A promoter is not an agent of the company in formation as it does not legally exist. This is because at common law, a person cannot be an agent for a non-existing principal as it was held in Kelner V Baxter.
A promoter is also not a trustee of the company in formation as the beneficiary does not exist. This was so held in Omnium Electric Palaces Ltd V Baines.

Promoters thus stand in a fiduciary position with regard to the company in formation. In the words of Lord Cairns in Erlanger V Sombrero propahte Co Ltd (The Sombrero case):
“They stand in my opinion, undoubtedly in a fiduciary position [as] they have on their hands the creation and molding of the company. This is an equitable relationship based on trust confidence and good faith; it imposes upon the promoters certain equitable or fiduciary obligations”
Duties and obligations of promoters
Promoter’s duties fall into 2 broad categories; fiduciary and common law
Fiduciary duties
a. Duty to act bonafide: Promoters are bound to act in good faith in what they consider to be the best interest of the company and all actions must be guided the principles of utmost good faith and fairness.
b. Proper accounting: Promoters are bound to explain the application of monies or assets which come to their hands from the date they become promoters. The account must be complete and honest.

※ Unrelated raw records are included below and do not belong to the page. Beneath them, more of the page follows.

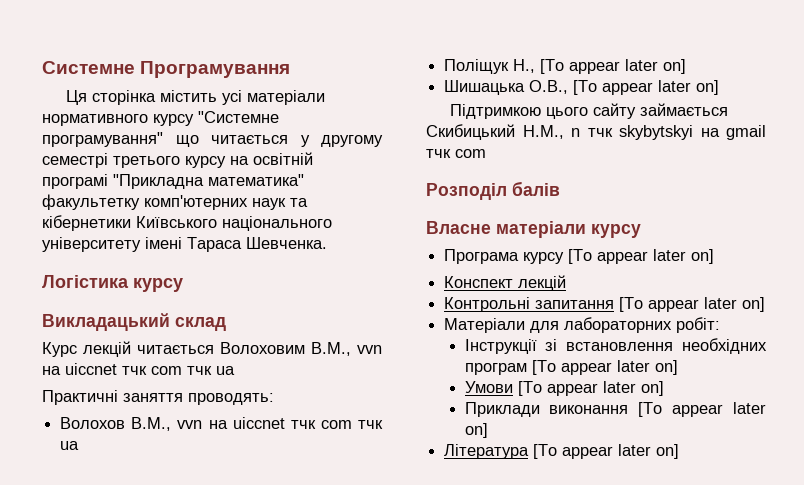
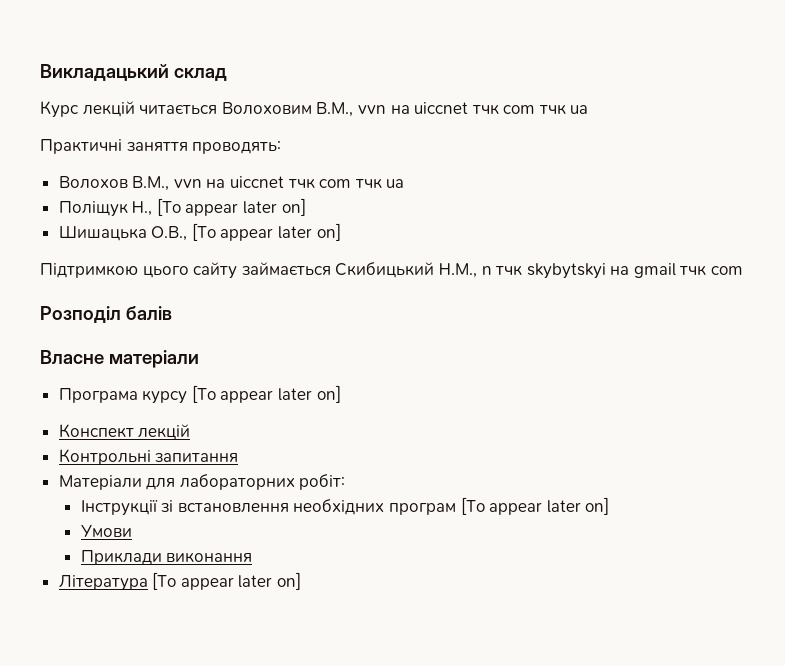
[42,61,291,78] [66,90,326,105] [42,111,279,126] [42,132,383,147] [42,152,313,168] [42,174,304,189] [42,194,308,210] [42,215,332,231] [42,237,327,252] [42,275,183,292] Системне Програмування // Ця сторінка містить усі матеріали нормативного курсу "Системне програмування" що читається у другому семестрі третього курсу на освітній програмі "Прикладна математика" факультетку комп'ютерних наук та кібернетики Київського національного університету імені Тараса Шевченка. // Логістика курсу // -> (40, 72) none
[591,224,641,238] курсу -> (199, 359) none
[619,297,766,312] [To appear later on] -> (239, 458) none
[517,381,664,396] [464,402,766,417] [464,423,488,438] [To appear later on] // Приклади виконання [To appear later on] -> [80,550,253,565] // Приклади виконання

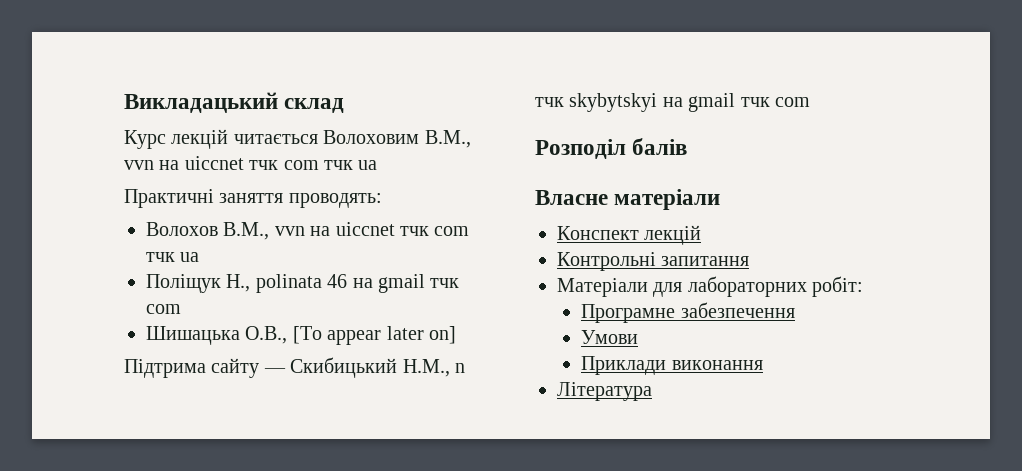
[156,198,306,216] [To appear later on] -> [255,274,460,293] [146,304,181,314] polinata 46 на gmail тчк com
[40,262,331,279] Підтримкою цього сайту займається -> [124,358,286,378] Підтрима сайту —
[58,385,341,404] // Програма курсу [To appear later on] -> (721, 199) none
[80,497,610,516] Інструкції зі встановлення необхідних програм [To appear later on] -> [581,302,795,323] Програмне забезпечення
[152,572,302,590] [To appear later on] -> (652, 391) none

c. Disclosure: As fiduciaries, promoters are bound to disclose personal interest in transactions to avoid conflict of interest. Any secret profit made must be disclosed failing which the promoter is liable to account for the same and the contract may be rescinded the company. Such disclosure may be made to an independent board of directors or to all members in the prospectus.
In the Sombrero Case, persons who were in the process of forming a company bought a lease in the West Indies for £55,000 so as to mine phosphate deposits. They sold the lease to the company for £110,000 a fact that they did not disclose. The facts came to light 8 months later and all the directors were removed from office. The company sought to rescind the contract for the non-disclosure and it was held that it was entitled to do so.

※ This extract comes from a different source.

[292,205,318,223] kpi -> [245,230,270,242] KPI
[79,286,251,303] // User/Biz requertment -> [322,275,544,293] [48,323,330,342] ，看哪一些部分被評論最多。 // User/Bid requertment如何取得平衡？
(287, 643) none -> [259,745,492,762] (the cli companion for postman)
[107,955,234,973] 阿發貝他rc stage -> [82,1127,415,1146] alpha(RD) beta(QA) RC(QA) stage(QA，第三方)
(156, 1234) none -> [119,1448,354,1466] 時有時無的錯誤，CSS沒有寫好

It was so held in Gluckstein V Baines (1900) where the plaintiff and 4 others bought certain premises for £140,000 and sold it to a company they were forming for £180,000. The company had no independent board of directors. Although the prospectus disclosed the
£40,000 profit, it did not disclose a further £20,000 the promoters had made on the premises. In liquidation, the liquidator sought to recover £6,341 from Gluckstein as his share of the secret profit. It was held that he was liable to account for the non-disclosure.
Common law or General Duties
a. Determine and settle the company name.
b. To request or cause the registration of a company.
c. To prepare or cause the preparation of the constitutive documents.
d. To meet the preliminary expenses.
e. To secure the services of directors.
f. To prepare the prospectus if necessary.
g. To ensure that the company has an independent BOD
h. To acquire assets for use the company.

i. To enter into business contracts on behalf of the company.
Remuneration of promoters
A promoter is neither entitled to remuneration for incorporating the company nor is he entitled to recover the expenses incurred.
This is because there is no contractual relationship between the promoter and the company. Such a contract cannot exist at the company has no legal existence or capacity to contract. Promoters may be rewarded/ remuneration in other ways as follows:
The following are the usual ways of promoters receiving remuneration:
a. A promoter can sell overvalued assets to the company in formation in return for a profit upon disclosing the fact to the company.
b. By taking fully or partly paid shares or debentures.
c. By taking a commission for selling shares
d. Promoters may be afforded the opportunity to take up extra shares at par value after the market value has risen.
e. Traditionally, promoters have been rewarded being offered either deferred, founders or management shares.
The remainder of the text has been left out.